User interface change data
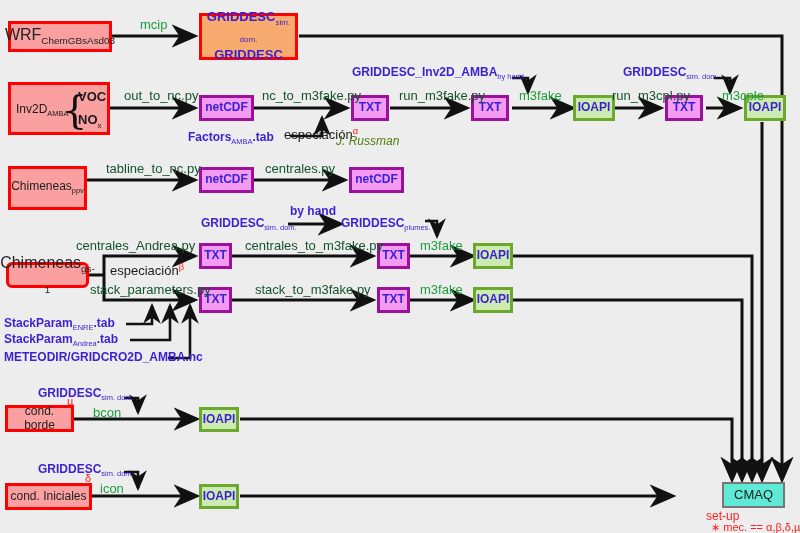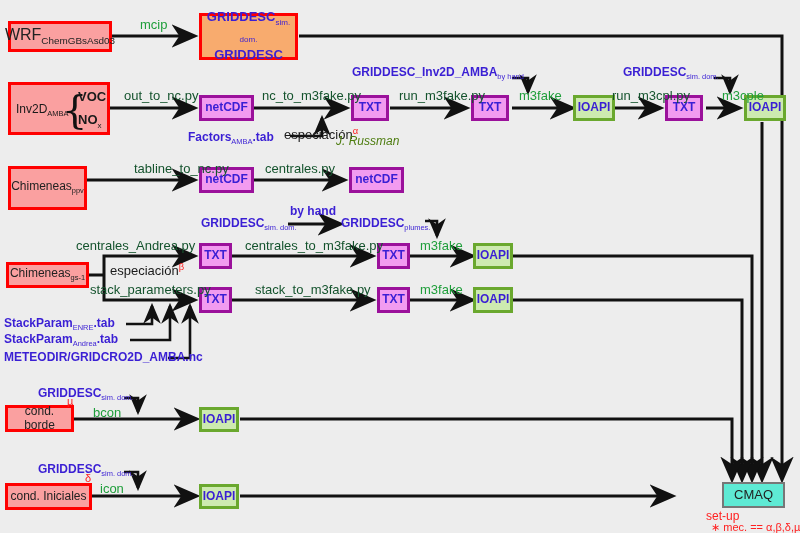--- a/index.html
+++ b/index.html
@@ -124,21 +124,21 @@
   <div class="node n-green" style="left:573px;top:95px;width:42px;height:26px;font-size:12px;">IOAPI</div>
   <div class="node n-magenta" style="left:665px;top:95px;width:38px;height:26px;font-size:12px;">TXT</div>
   <div class="node n-green" style="left:744px;top:95px;width:42px;height:26px;font-size:12px;">IOAPI</div>
 
   <div class="node n-red" style="left:8px;top:166px;width:79px;height:44px;font-size:12px;">
     <div><span>Chimeneas</span><sub>ppv</sub></div>
   </div>
   <div class="node n-magenta" style="left:199px;top:167px;width:55px;height:26px;font-size:12px;">netCDF</div>
   <div class="node n-magenta" style="left:349px;top:167px;width:55px;height:26px;font-size:12px;">netCDF</div>
 
-  <div class="node n-red" style="left:6px;top:262px;width:83px;height:26px;font-size:12px;">
+  <div class="node n-red" style="left:6px;top:262px;width:83px;height:26px;font-size:16px;border-radius:6px;">
     <div><span>Chimeneas</span><sub>gs-1</sub></div>
   </div>
 
   <div class="node n-magenta" style="left:199px;top:243px;width:33px;height:26px;font-size:12px;">TXT</div>
   <div class="node n-magenta" style="left:377px;top:243px;width:33px;height:26px;font-size:12px;">TXT</div>
   <div class="node n-green" style="left:473px;top:243px;width:40px;height:26px;font-size:12px;">IOAPI</div>
 
   <div class="node n-magenta" style="left:199px;top:287px;width:33px;height:26px;font-size:12px;">TXT</div>
   <div class="node n-magenta" style="left:377px;top:287px;width:33px;height:26px;font-size:12px;">TXT</div>
   <div class="node n-green" style="left:473px;top:287px;width:40px;height:26px;font-size:12px;">IOAPI</div>
@@ -168,21 +168,21 @@
   </div>
   <div class="lbl l-pink" style="left:399px;top:88px;font-size:13px;">run_m3fake.py</div>
   <div class="lbl l-green" style="left:519px;top:88px;font-size:13px;">m3fake</div>
 
   <div class="lbl l-blue" style="left:623px;top:65px;font-size:12px;">
     <span>GRIDDESC</span><sub>sim. dom.</sub>
   </div>
   <div class="lbl l-pink" style="left:612px;top:88px;font-size:13px;">run_m3cpl.py</div>
   <div class="lbl l-green" style="left:722px;top:88px;font-size:13px;">m3cple</div>
 
-  <div class="lbl l-pink" style="left:106px;top:161px;font-size:13px;margin-left:28px;">tabline_to_nc.py</div>
+  <div class="lbl l-pink" style="left:106px;top:161px;font-size:13px;">tabline_to_nc.py</div>
   <div class="lbl l-pink" style="left:265px;top:161px;font-size:13px;">centrales.py</div>
 
   <div class="lbl l-blue" style="left:201px;top:216px;font-size:12px;">
     <span>GRIDDESC</span><sub>sim. dom.</sub>
   </div>
   <div class="lbl l-blue" style="left:290px;top:204px;font-size:12px;">by hand</div>
   <div class="lbl l-blue" style="left:341px;top:216px;font-size:12px;">
     <span>GRIDDESC</span><sub>plumes.</sub>
   </div>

> **What is needed**:
All lines that hold the word "netCDF" should be copied from the data.

> **Answer box**:
   <div class="node n-magenta" style="left:199px;top:167px;width:55px;height:26px;font-size:12px;">netCDF</div>
   <div class="node n-magenta" style="left:349px;top:167px;width:55px;height:26px;font-size:12px;">netCDF</div>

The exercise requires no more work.